Provided records:
--- START ---

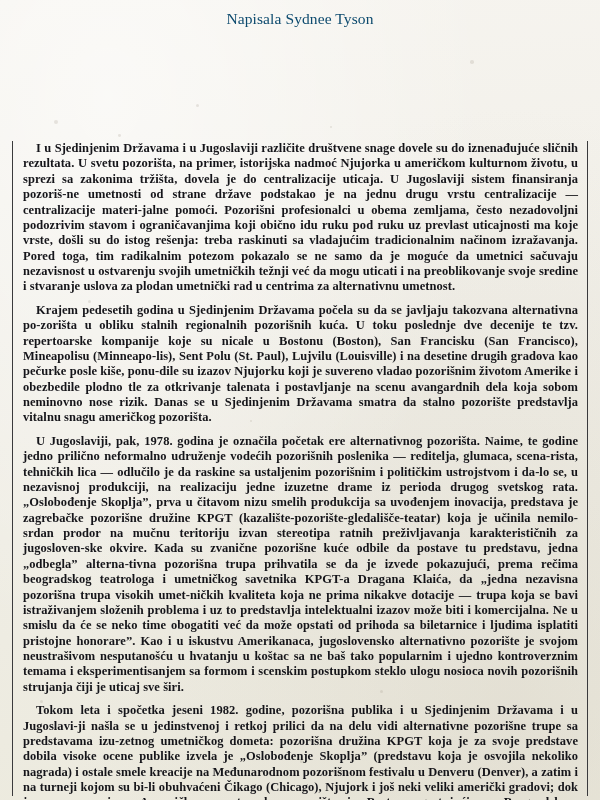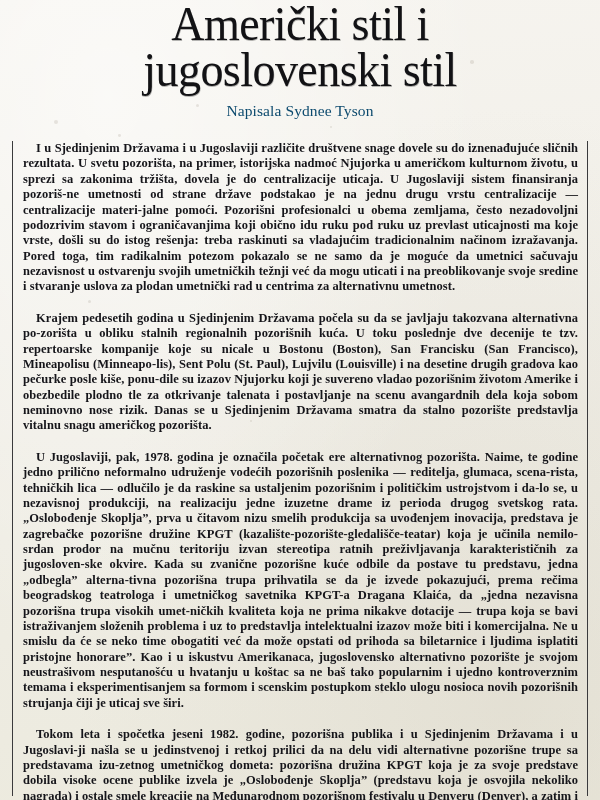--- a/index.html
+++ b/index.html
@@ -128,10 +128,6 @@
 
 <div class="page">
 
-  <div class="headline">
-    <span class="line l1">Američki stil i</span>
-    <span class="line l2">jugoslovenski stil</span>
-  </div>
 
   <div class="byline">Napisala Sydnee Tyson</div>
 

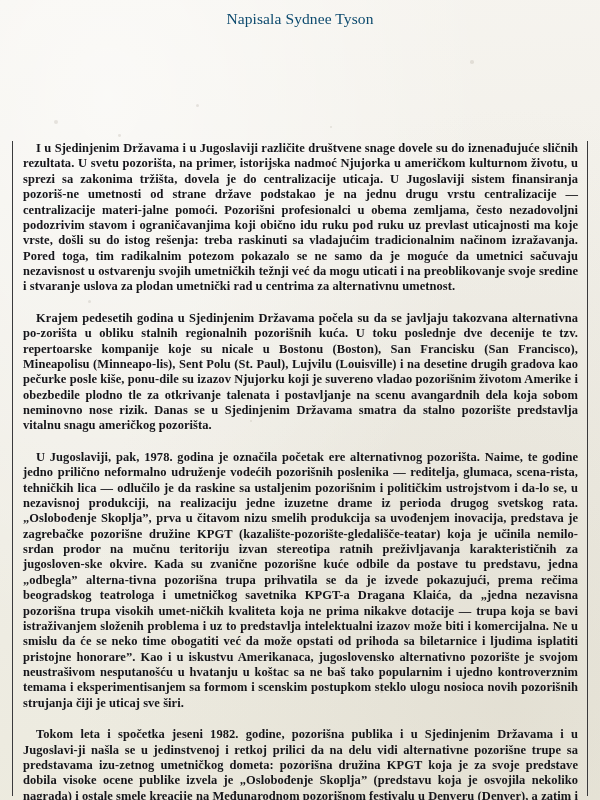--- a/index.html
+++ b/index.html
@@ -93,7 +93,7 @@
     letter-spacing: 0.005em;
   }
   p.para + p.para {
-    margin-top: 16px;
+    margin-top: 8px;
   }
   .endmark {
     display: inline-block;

--- END ---

Work to be completed: Give back the full listing exactly as written, only without its pictures.

Result of the exercise:
--- a/index.html
+++ b/index.html
@@ -128,10 +128,6 @@
 
 <div class="page">
 
-  <div class="headline">
-    <span class="line l1">Američki stil i</span>
-    <span class="line l2">jugoslovenski stil</span>
-  </div>
 
   <div class="byline">Napisala Sydnee Tyson</div>
 

--- a/index.html
+++ b/index.html
@@ -93,7 +93,7 @@
     letter-spacing: 0.005em;
   }
   p.para + p.para {
-    margin-top: 16px;
+    margin-top: 8px;
   }
   .endmark {
     display: inline-block;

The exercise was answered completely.